After the surgery, my daughter requested a video-conference with me and though I was unconscious, the surgeon did a quick VC so that she could take a look at me. I did not wake up till the second day after surgery and that too with catheters in my mouth, drains on my body, plastic and wire stuff down my throat through my chest. The first few hours were the worst waking hours. But while I went through those hours patiently, I asked to see my daughter. The nurses refused to allow anyone into the ICU. I threatened to jump off the bed and go out. They finally laughed and got my daughter, all dressed up in green like a hospital staff, to see me. I felt relief and told her I am ok. She gave me my spectacles and after that I went back to sleep again. I was in the ICU 5 days before being released back into a room. One by one the drains and the tapes and the things stuck into my body were being taken out as I slowly recovered in the first stages. That was the end of the adventure.
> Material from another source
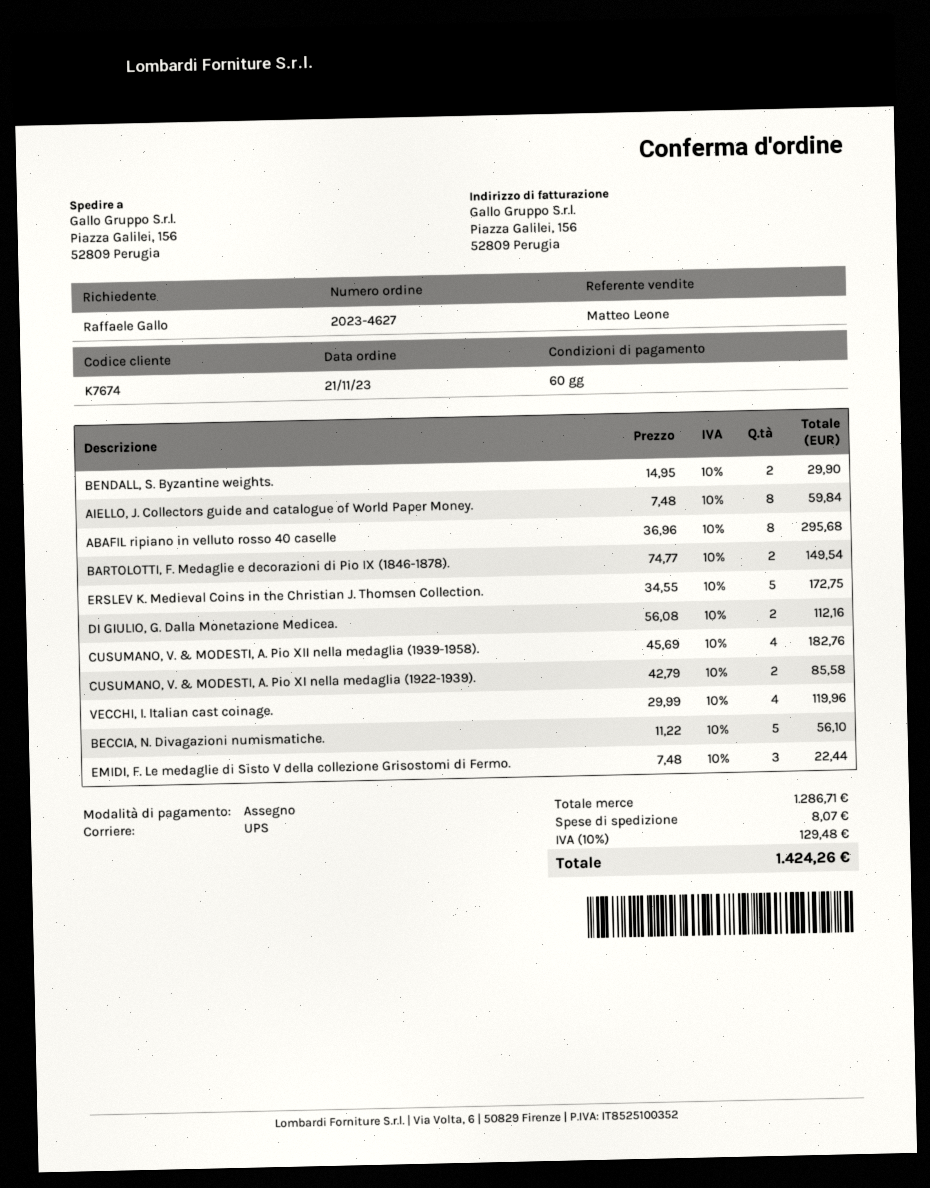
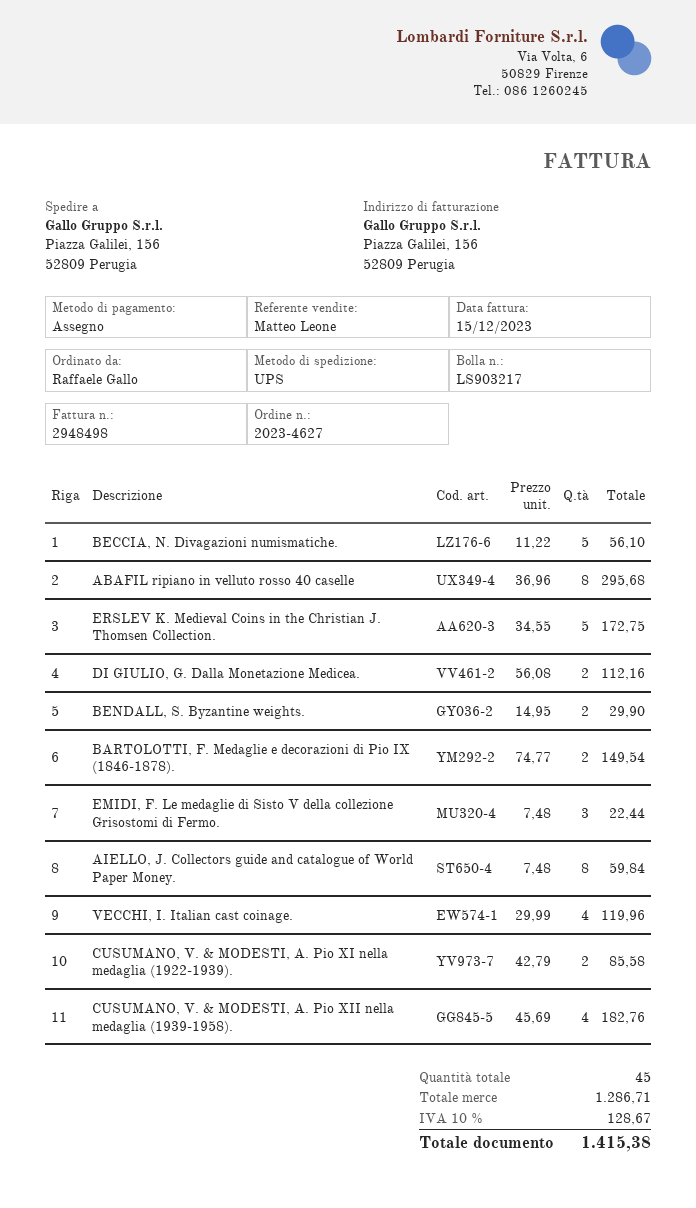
shipping: 8.07 -> none
tax: 10% = 129.48 -> 10% = 128.67
total: 1424.26 -> 1415.38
I was in the room for 3 days after being released from the ICU. My daughter was with me most of the time. We chatted and laughed over lot of things and watched movies together. From pushing me to see doctors, to tests, to getting admitted to the hospital to the surgery, to managing the high expenses – my daughter was a revelation in courage and patience. I reminded her of what I had written a long time ago in one of my posts – “Character does not develop in a crisis; it merely reveals itself”. While I was my normal stoic, undeterred self throughout the 7 months of adventure, my daughter showed character in a crisis that would make any father proud. And I draw the greatest satisfaction and happiness from that. I may have a new lease of life but the medical condition helped discover something more heart than a surgery. That even in a crisis there is someone with character and that is a redeeming fact of life.